** EXERCISE REQUIREMENTS **
Go through the listing and copy each line with the string "limit".

** INFORMATION GIVEN **
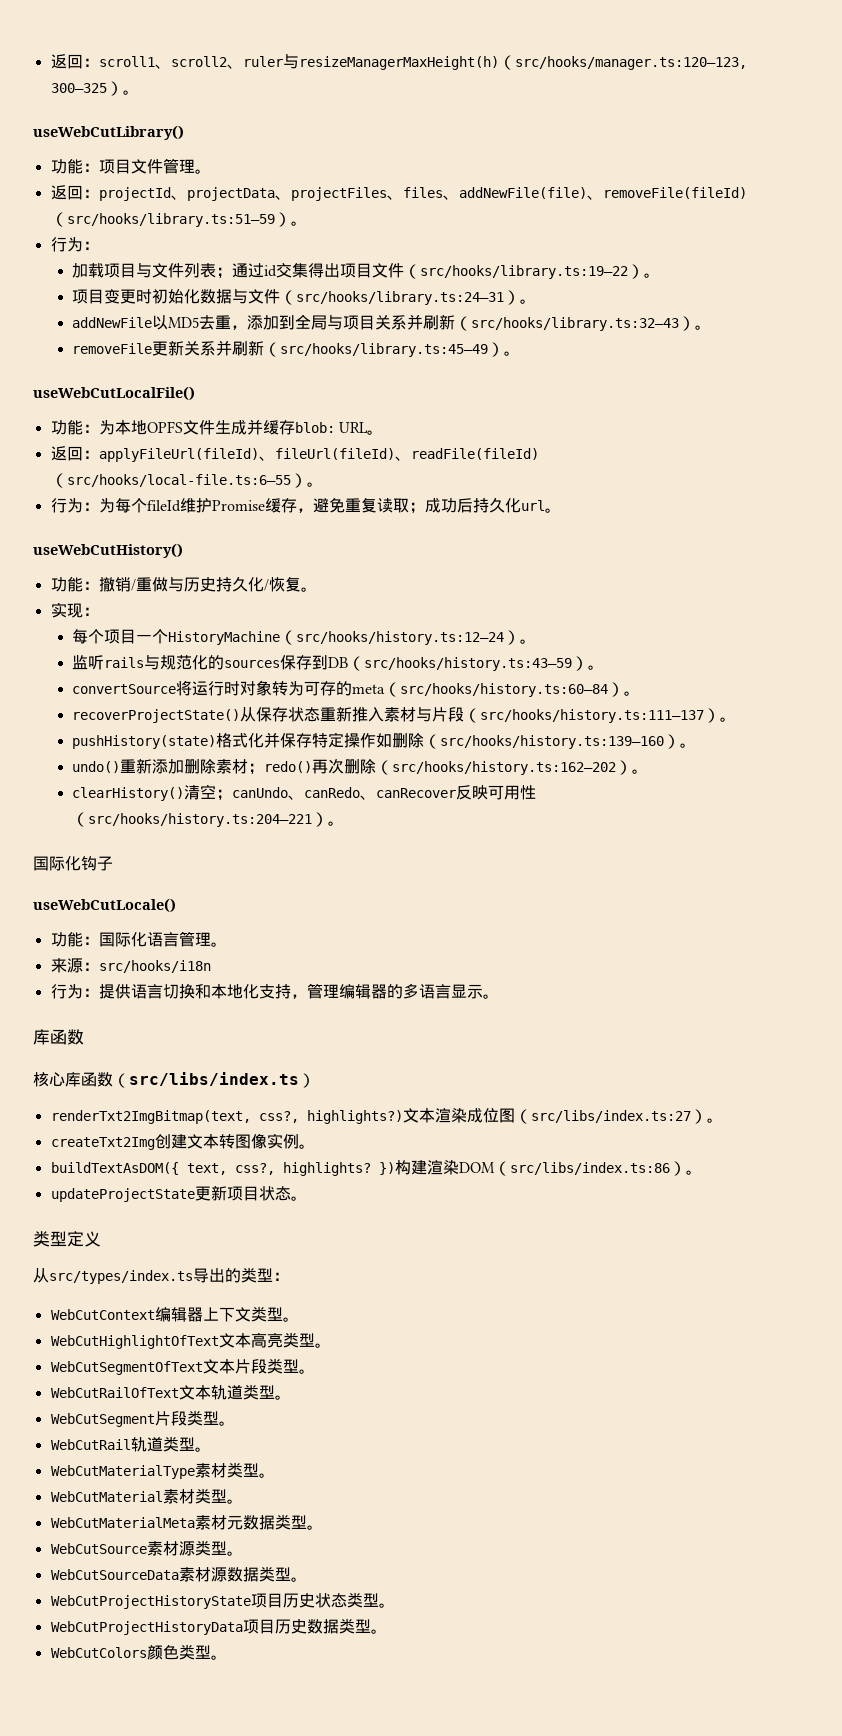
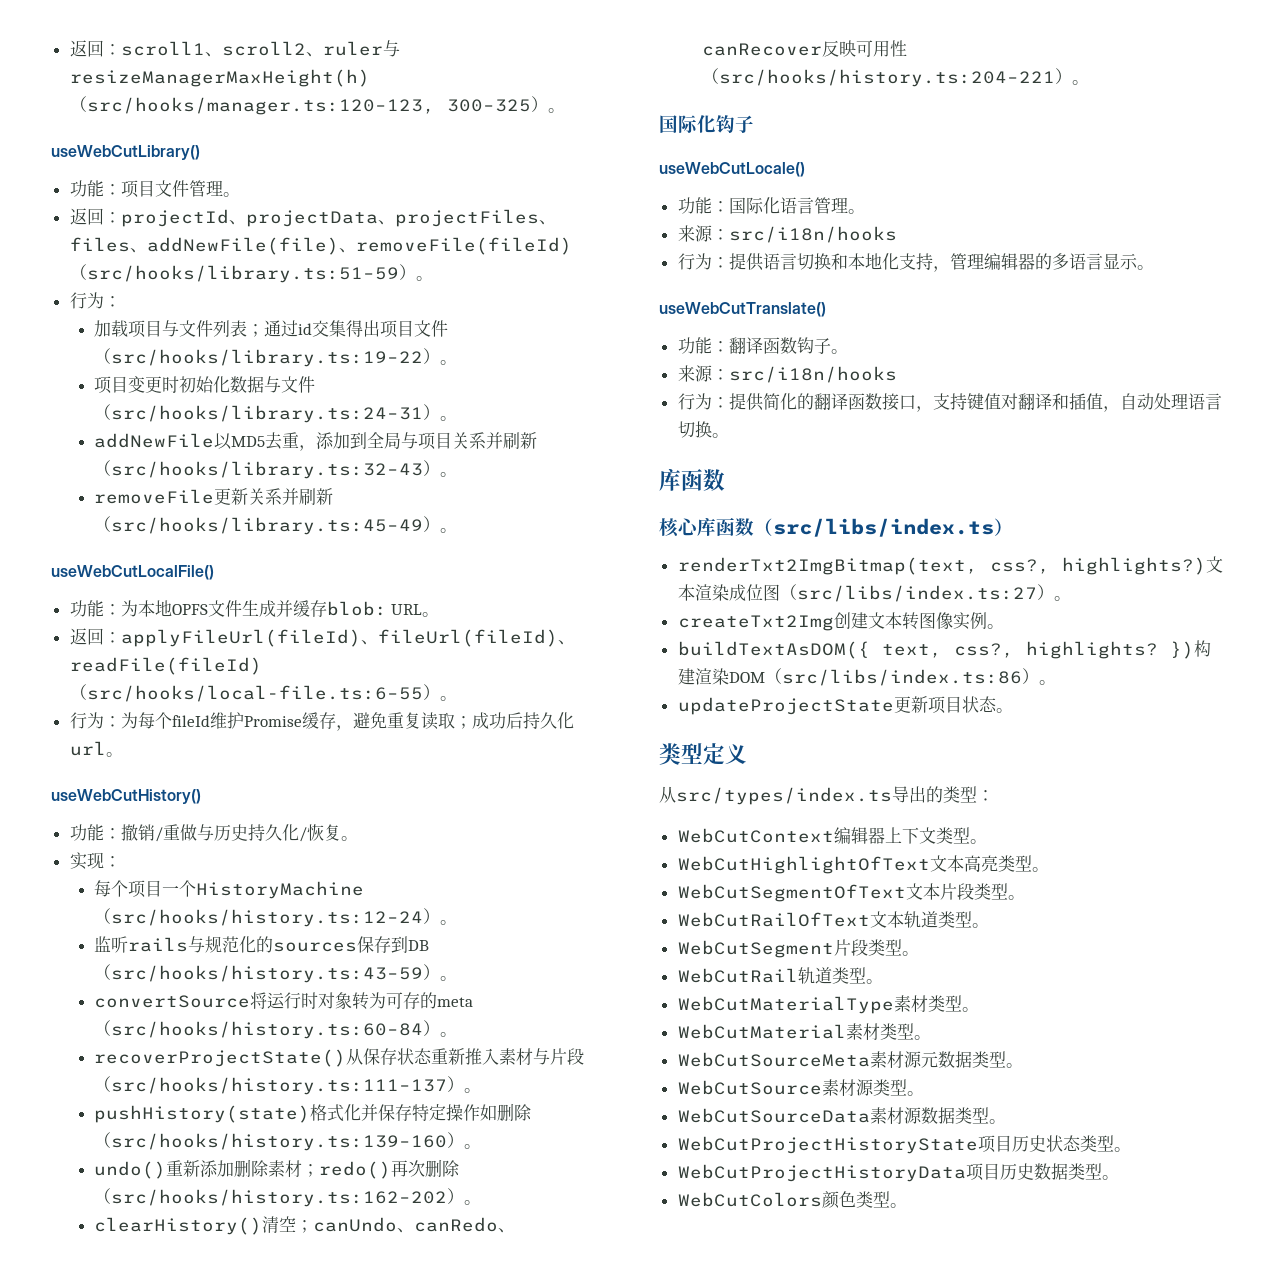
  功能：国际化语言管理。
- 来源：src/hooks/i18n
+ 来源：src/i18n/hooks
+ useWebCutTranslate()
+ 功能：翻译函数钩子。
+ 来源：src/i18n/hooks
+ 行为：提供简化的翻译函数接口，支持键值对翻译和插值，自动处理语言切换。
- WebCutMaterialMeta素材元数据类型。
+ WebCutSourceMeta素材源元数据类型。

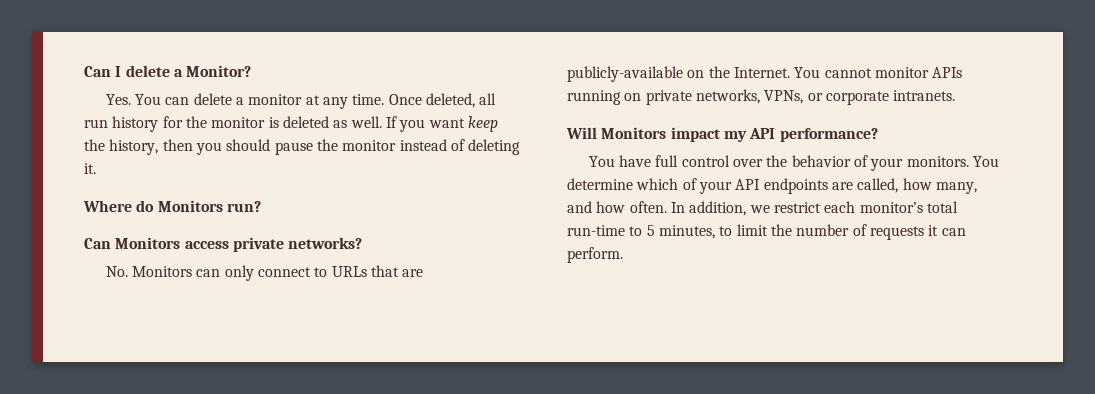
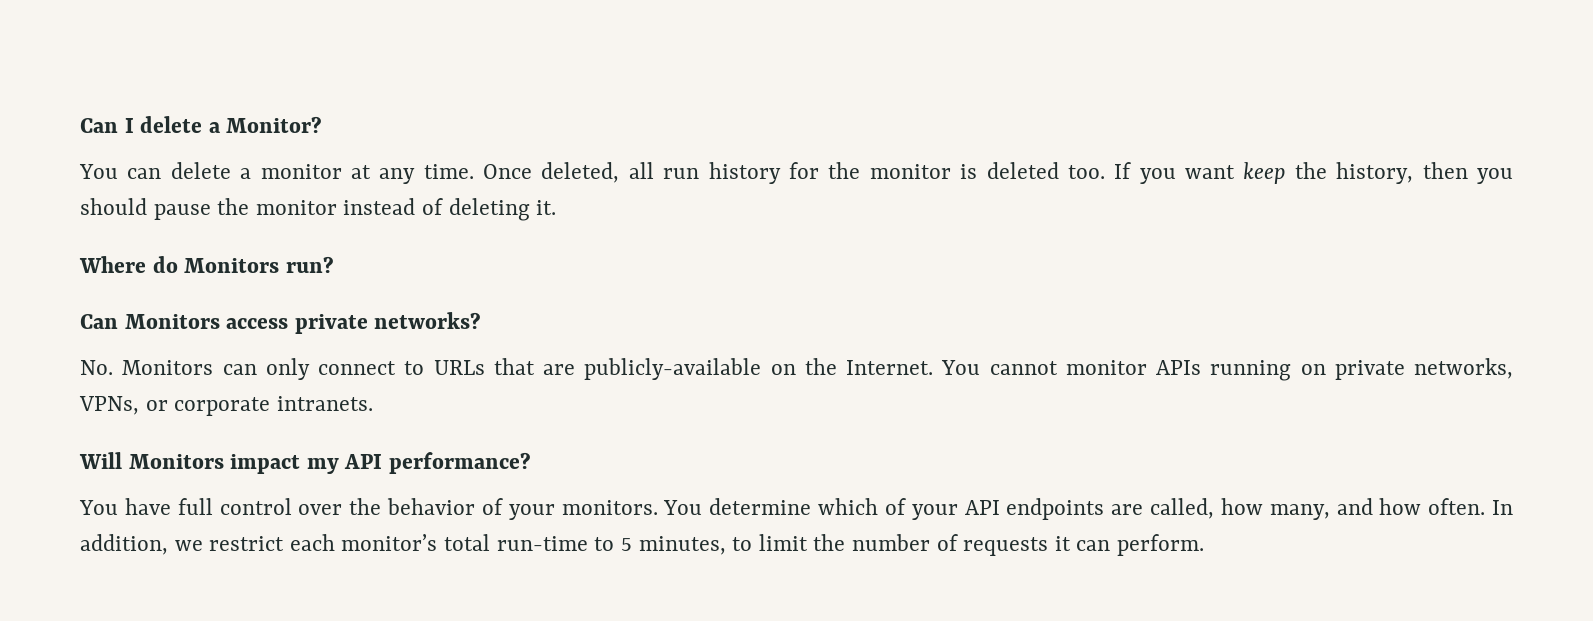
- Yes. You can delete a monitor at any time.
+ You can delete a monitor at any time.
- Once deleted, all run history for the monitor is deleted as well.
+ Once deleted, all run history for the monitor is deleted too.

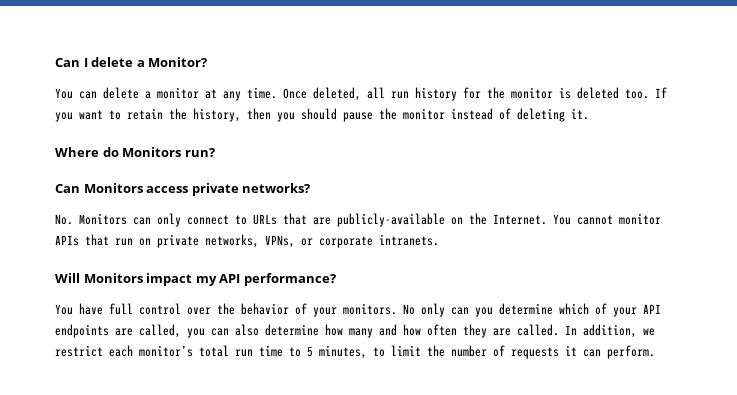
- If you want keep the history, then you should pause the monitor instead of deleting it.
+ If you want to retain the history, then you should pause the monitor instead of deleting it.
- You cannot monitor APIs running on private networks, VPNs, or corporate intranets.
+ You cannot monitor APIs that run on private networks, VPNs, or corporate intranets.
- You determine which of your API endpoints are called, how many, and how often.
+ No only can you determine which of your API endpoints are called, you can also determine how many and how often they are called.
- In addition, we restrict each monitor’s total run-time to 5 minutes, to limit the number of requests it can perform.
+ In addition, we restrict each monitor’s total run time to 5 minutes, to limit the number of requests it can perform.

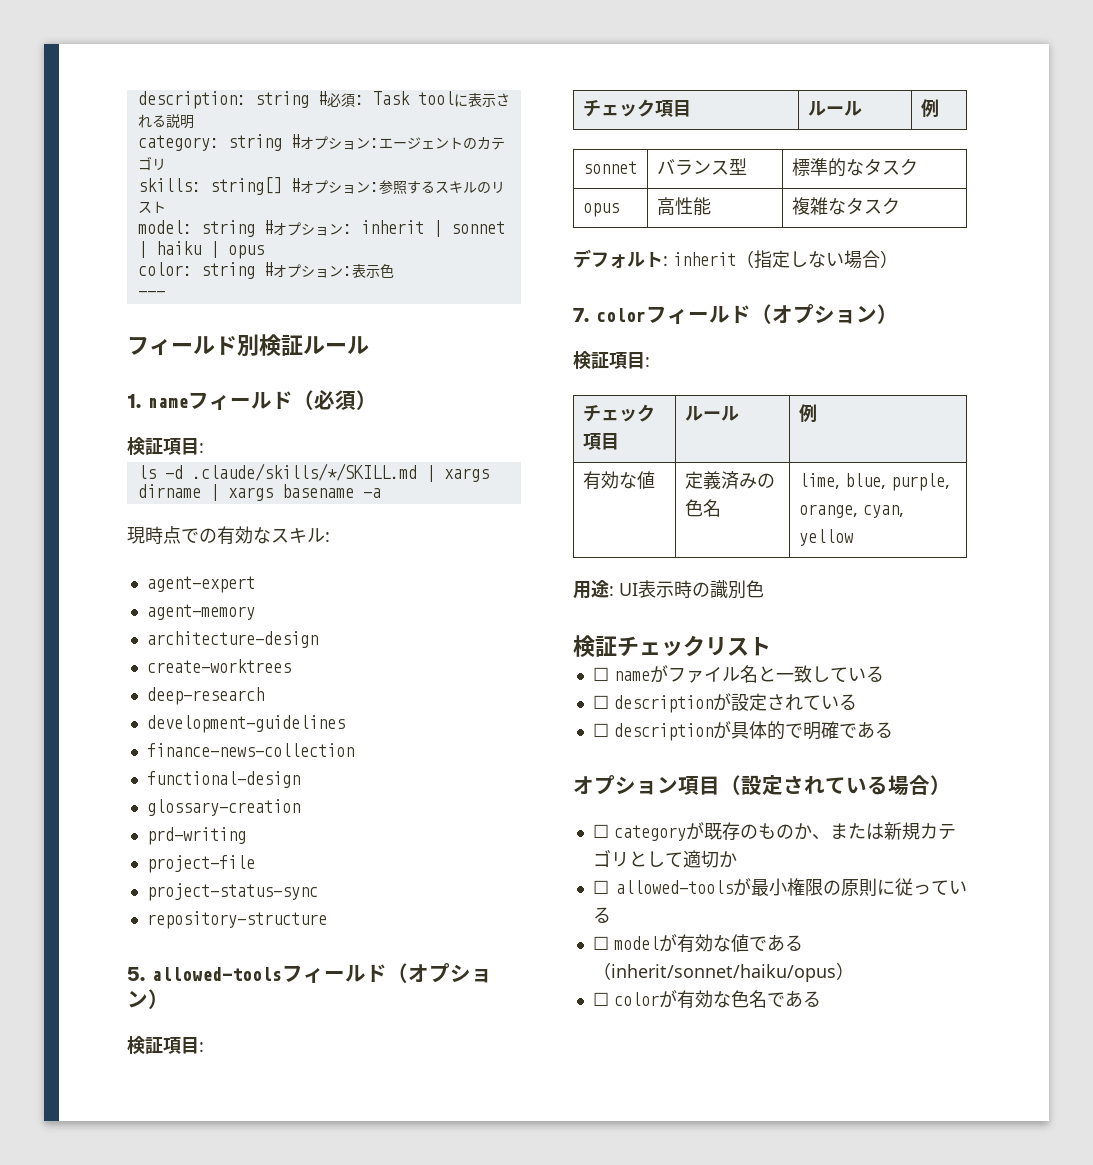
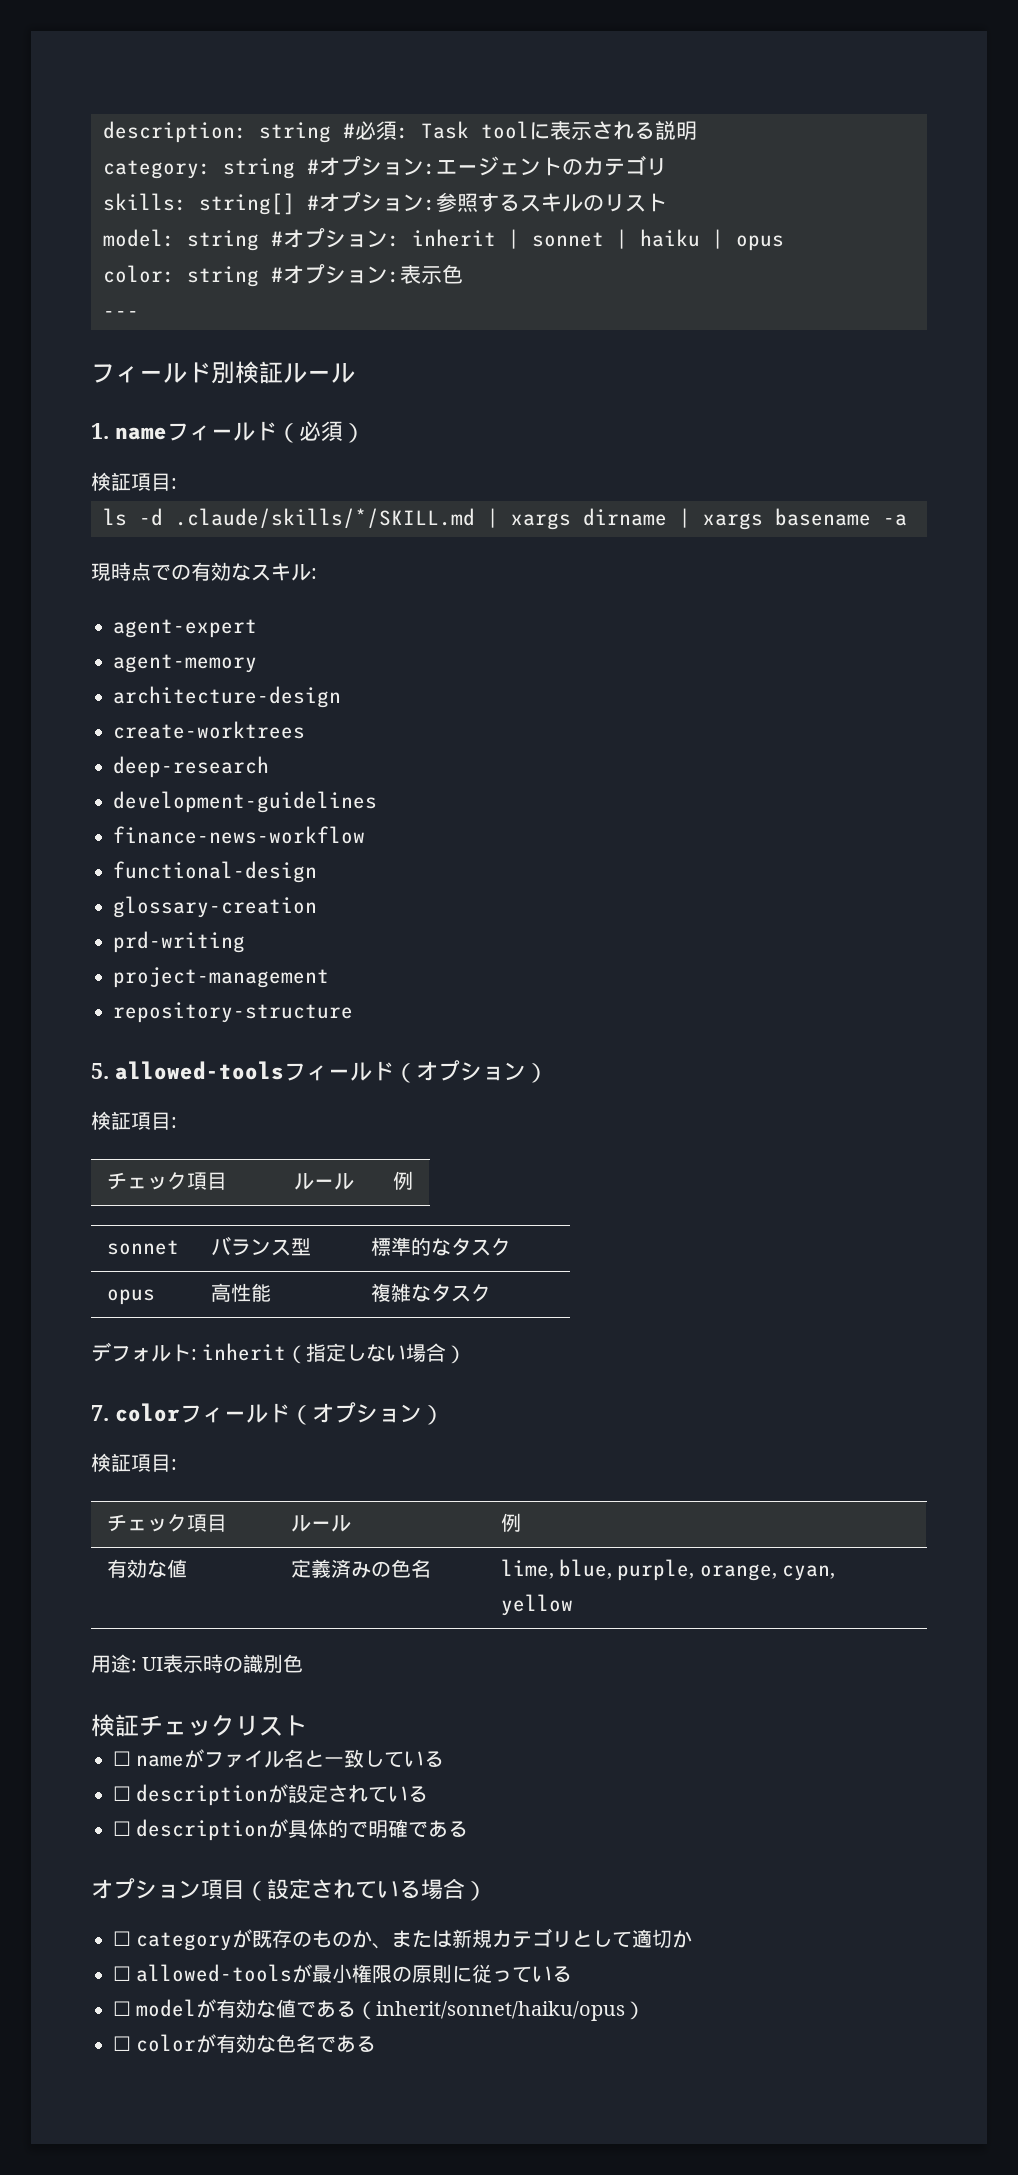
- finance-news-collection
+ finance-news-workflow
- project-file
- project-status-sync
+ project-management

** ANSWER FOR THE TASK **
- In addition, we restrict each monitor’s total run-time to 5 minutes, to limit the number of requests it can perform.
+ In addition, we restrict each monitor’s total run time to 5 minutes, to limit the number of requests it can perform.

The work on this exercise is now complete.